Hollywood official announces, “We’re out of ideas!”

Humour Stories | Satire
zoe collier (graphic contributor)
zoe collier (graphic contributor)

Variety sources have revealed that Hollywood has finally hit rock bottom as no one can come up with a new, original film. With a lack of new books and newspapers due to the decline of print, writers have even less material to adapt into films. As Hollywood executive Kate Benson explains, “Everything has gone to shit—even TV movies.

“I mean, even the USA Network—bills their movies as original, but it is just the same stuff you see in the cinemas. Maybe even worse.” As a result, a team of Hollywood producers have entered Mrs. McNelly’s third-grade class in the hopes that these young minds will come up with the next big blockbuster.

“The idea came from the web comic turned TV show turned franchise Axe Cop,” says Benson. “Heres a hit that is so original, and its written by a five-year-old. I mean, you couldn’t pay someone to think of the line, ‘I’ll chop your head off’—that’s just the pure gold of a child’s imagination.”

“The third Hobbit, Jurassic World, and my god, the 22 Jump Street movie!” Added producer Mark Dickey, “Audiences are starting to tire of remakes, reboots, and sequels, but that is literally all the writers can think of.”

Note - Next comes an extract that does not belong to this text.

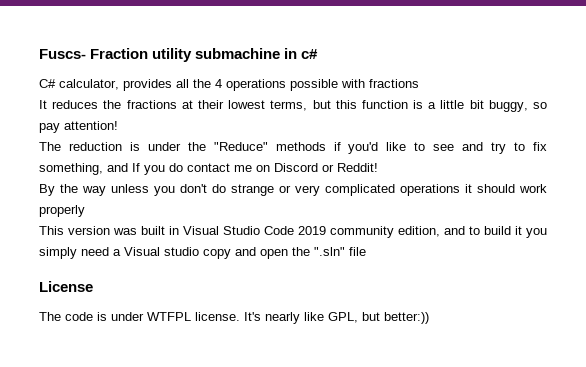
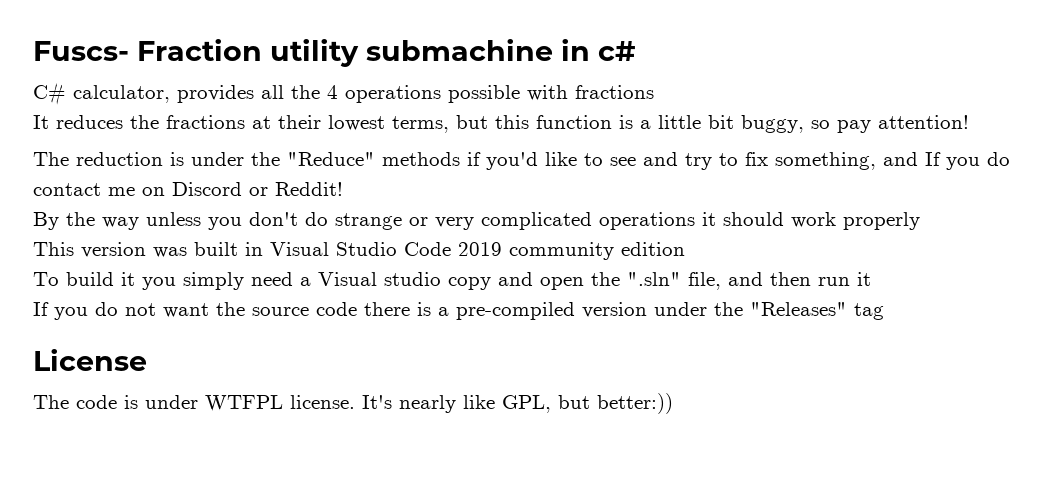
[398,226,480,237] edition, and to -> [621,242,685,256] [33,272,59,286] edition // To
[349,247,366,256] file -> [688,272,871,290] [33,302,884,320] file, and then run it // If you do not want the source code there is a pre-compiled version under the "Releases" tag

After explaining the dire circumstances of the situation to a class of 20 eight-year-olds, the kids were first asked why they enjoy movies. Answers varied from “colours” to “they’re funny and sad.” When asked what the children do not like about movies, one Cooper Hill howled: “I do like movies!” The students were then asked to come up with what they would want to see in films.

“There could be a movie with robots! Fighting dinosaurs! No, fighting dinosaur robots,” stated an excitable Megan Bay, which hushed the rest of the students due to the impressiveness of the idea.

“Or how about a movie with Legos in it?” answered third-grader, Emmett Godfred. This suggestion lead to a chain of proposals involving other toys and games, including Battleship, G.I. Joe, and Batman.

The Hollywood producers grew upset when the elementary students seemed to only be referring to movies that had come out in the past five years.

“Children are supposed to have great imaginations. So far the only plot we can use is the one where a woman falls in love with an alien duck,” declares Dickey. “Wait a minute! Isn’t that the story line to Howard the Duck?

In the end, the Hollywood executives just decided to make a movie about children trying to come up with movies- a kind of Christopher Guest-like mockumentary titled Same Old Crap, said to be released in 2016. On top of this film, Benson and Dickey will also be producing Transformers 5: The Fifth One, Legos 2: More Plastic, and Howard the Duck 2: Electric Boogaloo.